It looks like the crux of the issue is that the content is always converted to "latin1" encoding.

The reason this is happening is that the request encoding is overridden to 'binary' (in config/defaults.js) but the responseType is the default of 'text'. So, when we get the request body, 'got' calls toString on its internal Buffer, passing in the 'binary' encoding, which is mapped to latin1 here:

https://github.com/nodejs/node/blob/fdce138e1dd86f63f141cbd5ec6b670eeec68986/lib/buffer.js#L708
if (encoding === 'latin1' || encoding === 'binary')
return encodingOps.latin1;

In order to address this, I get the response body as a Buffer (not text) and then later convert to utf8. Specifically, I'm doing the following:

  1. In beforeRequest: Set request options to: requestOptions = {...requestOptions, encoding: 'binary', responseType: 'buffer'}
  2. In afterResponse: If mime type is html / css / js, return reponse.body.toString('utf8'). Otherwise, return response.body (i.e. the Buffer object).
  3. In request.js: In transformResult(), added an additional case:
    case Buffer.isBuffer(result):
    return {
    body: result,
    metadata: result.metadata || null
    };
  4. In save-resource-to-fs-plugin.js, if type is html / css / js, set encoding to 'utf8' instead of 'binary'.

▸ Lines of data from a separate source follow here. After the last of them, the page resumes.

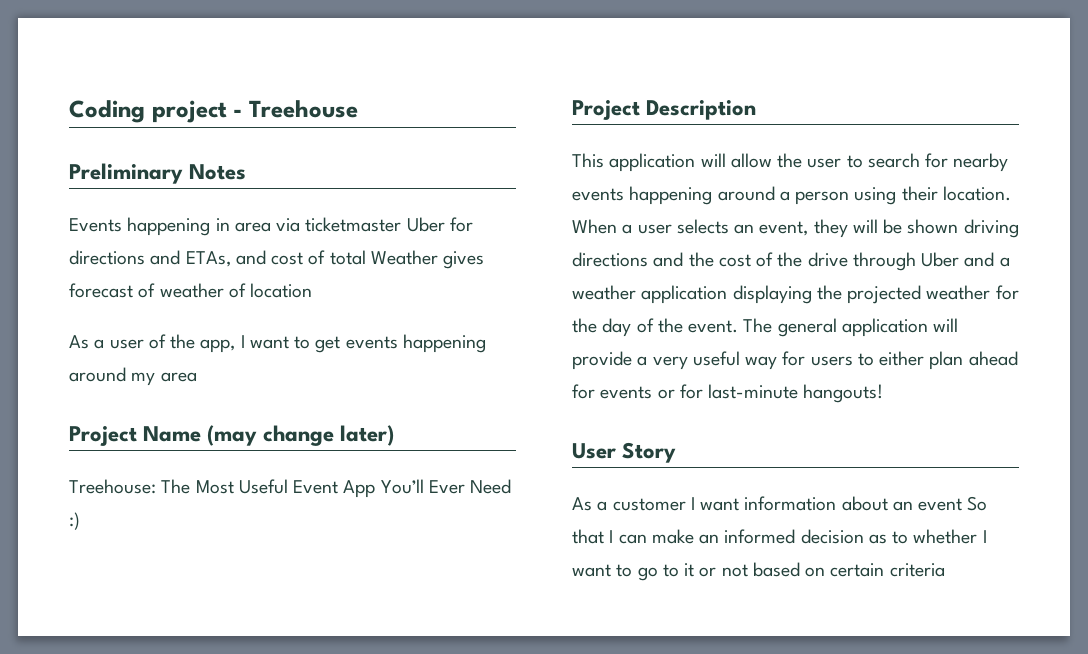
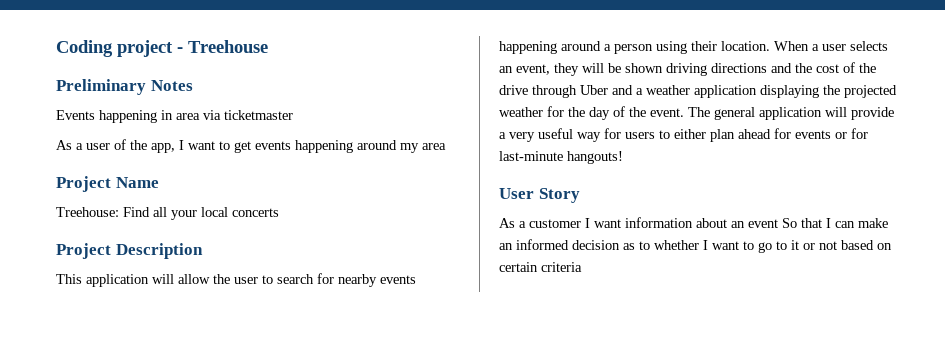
- Events happening in area via ticketmaster Uber for directions and ETAs, and cost of total Weather gives forecast of weather of location
+ Events happening in area via ticketmaster
- Project Name (may change later)
- Treehouse: The Most Useful Event App You’ll Ever Need :)
+ Project Name
+ Treehouse: Find all your local concerts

I haven't generalized this enough to submit a pull request but let me know if you need this.

@s0ph1e
Copy link
Member

s0ph1e commented Aug 18, 2021

Hi @tverona1 👋

Thank you for submitting the issue, really interesting finding about latin1 encoding.

First of all - could you please check which version are you using? Would be nice to understand if there is a difference in using request vs using got for http calls.
Now latest published to npm version is 4.x (it uses request, not got) - it's in separate branch 4.x
Main branch contains work-in-progress for future version 5 which uses got which is not published to npm yet.

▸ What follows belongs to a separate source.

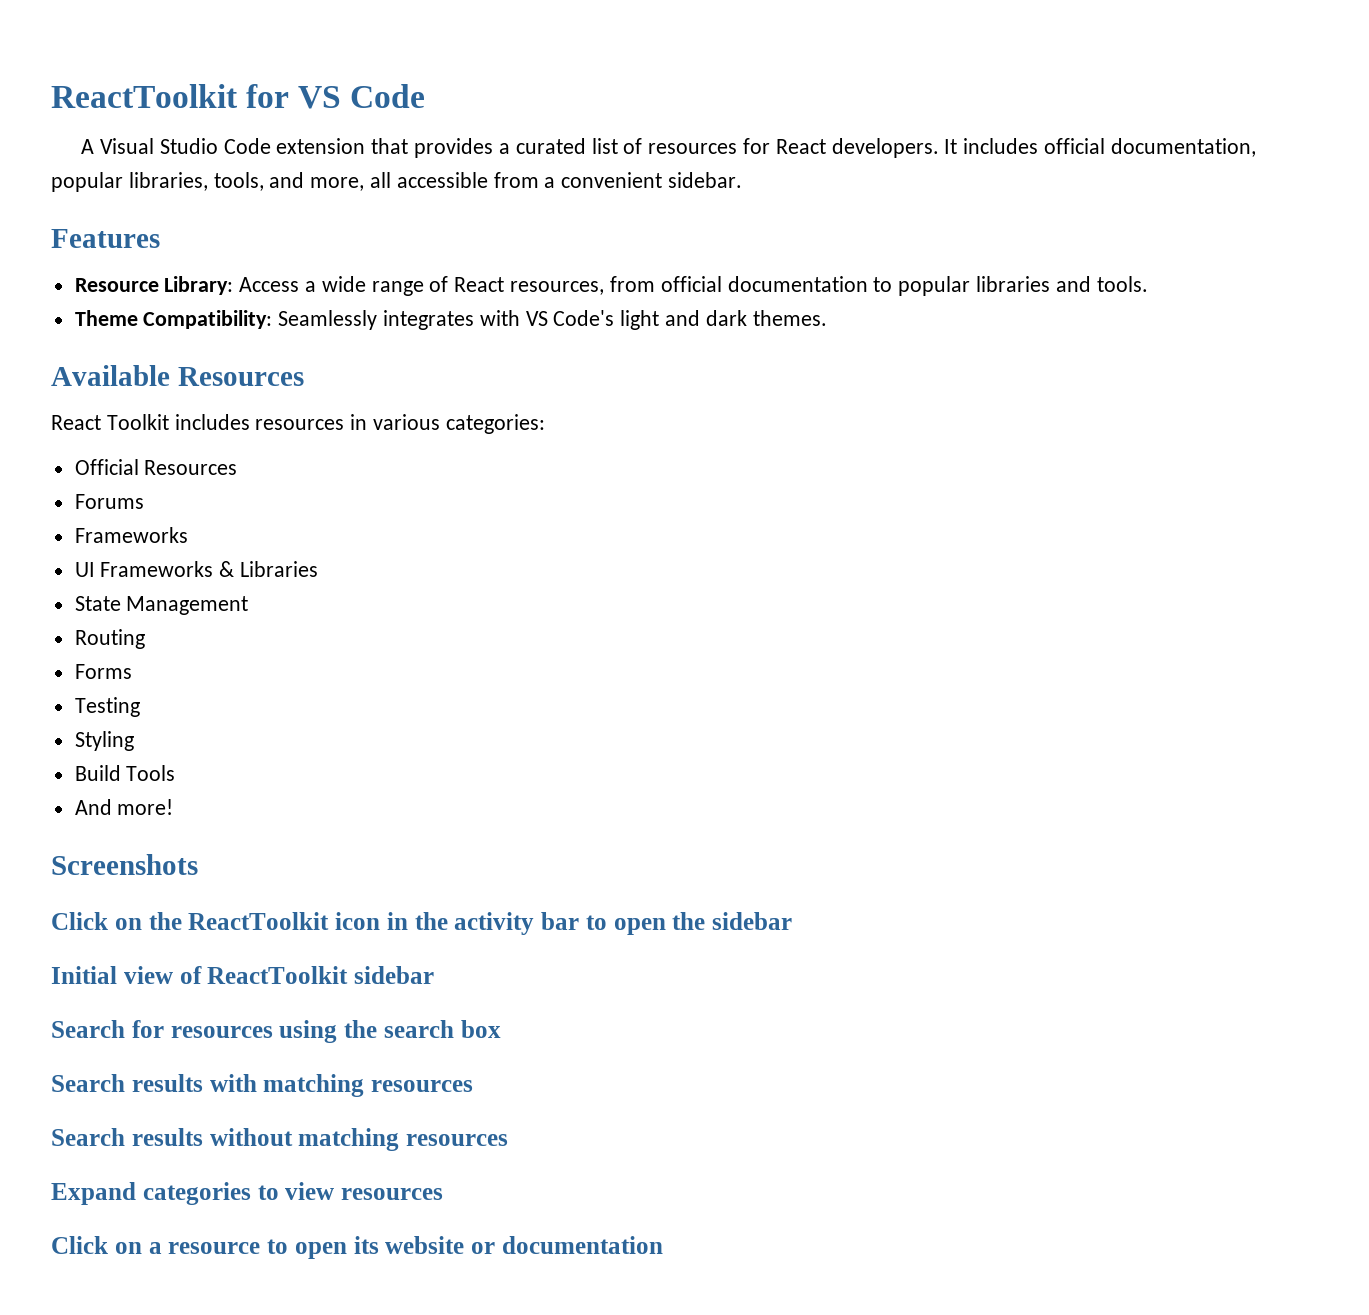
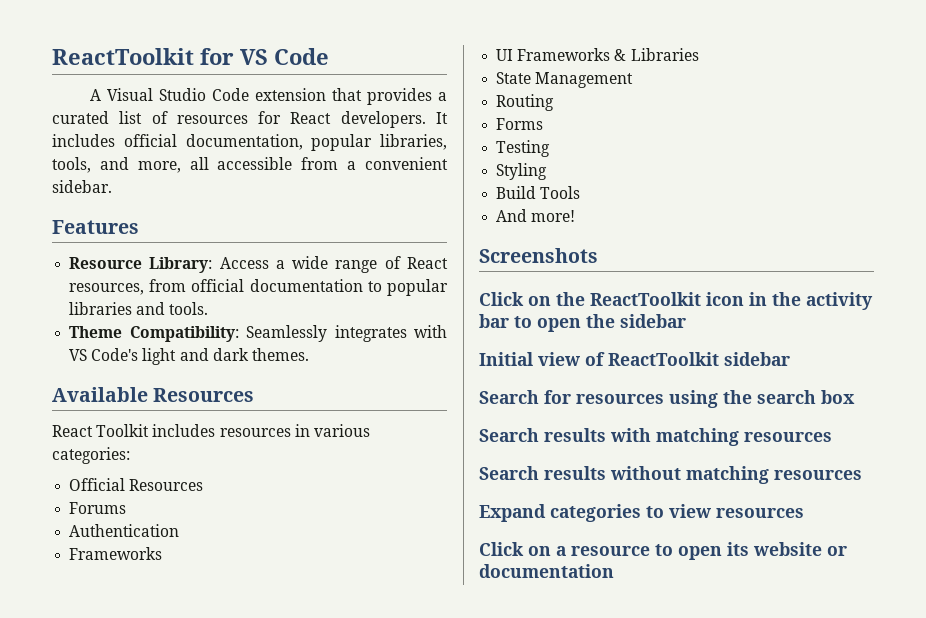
+ Authentication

I'm open to review a PR if this encoding changes do not break other functionality. Would be super-nice if we can have a test which demonstrates a problem and code change which fixes it.

Do you think this changes should be applied by default?

@tverona1
Copy link
Author

tverona1 commented Aug 18, 2021

I'm using got, although request will behave similarly according to its documentation - since you're setting encoding to binary (aka latin1), both request and got will pass this as the encoding to Buffer's toString(). See this: https://nodejs.org/api/buffer.html#buffer_buffers_and_character_encodings

I think the desired default behavior for the scraper should be: Always get the body as a Buffer object (not text). When saving to file, save it as either binary or convert to utf8 according to its mime type. There's a pretty good library called mime-types with a function called mime.charset that will return the default charset of a content-type.

The above may be a breaking change, so should probably only be introduced in v5.

I don't have a ready made repro on the existing code base - I've actually forked it and changed it to use got a while back. I'll see if I can give it a try in the next couple of weeks. It should be easy to repro with a test case that has some non-latin content.

@tverona1
Copy link
Author

Also, we should make sure there's a test case for scraping binary content (i.e. png) to make sure thesr changes don't regress that.

@s0ph1e
Copy link
Member

s0ph1e commented Jun 11, 2022

Reopen because a version with a fix 5.1.0 was deprecated and reverted

@s0ph1e s0ph1e reopened this Jun 11, 2022
@phawxby
Copy link
Contributor

phawxby commented Jun 18, 2022

@s0ph1e do you have any suggestions on the best way to resolve this? We may need to use this plugin fairly soon to scrape a site which will suffer this issue so I can assign some engineering time to resolving the problem. However we're unfamiliar with the project so some guidance may be useful.

@s0ph1e
Copy link
Member

s0ph1e commented Jun 20, 2022

Hi @phawxby

Thank you for your suggestion 👍

As a very quick solution you can use version 5.1.0, it's deprecated because it breaks functionality related to plugins, but if you don't need plugins you can give it a try

I don't have a clear vision how to implement a fix in a good way without breaking compatibility and/or major refactoring.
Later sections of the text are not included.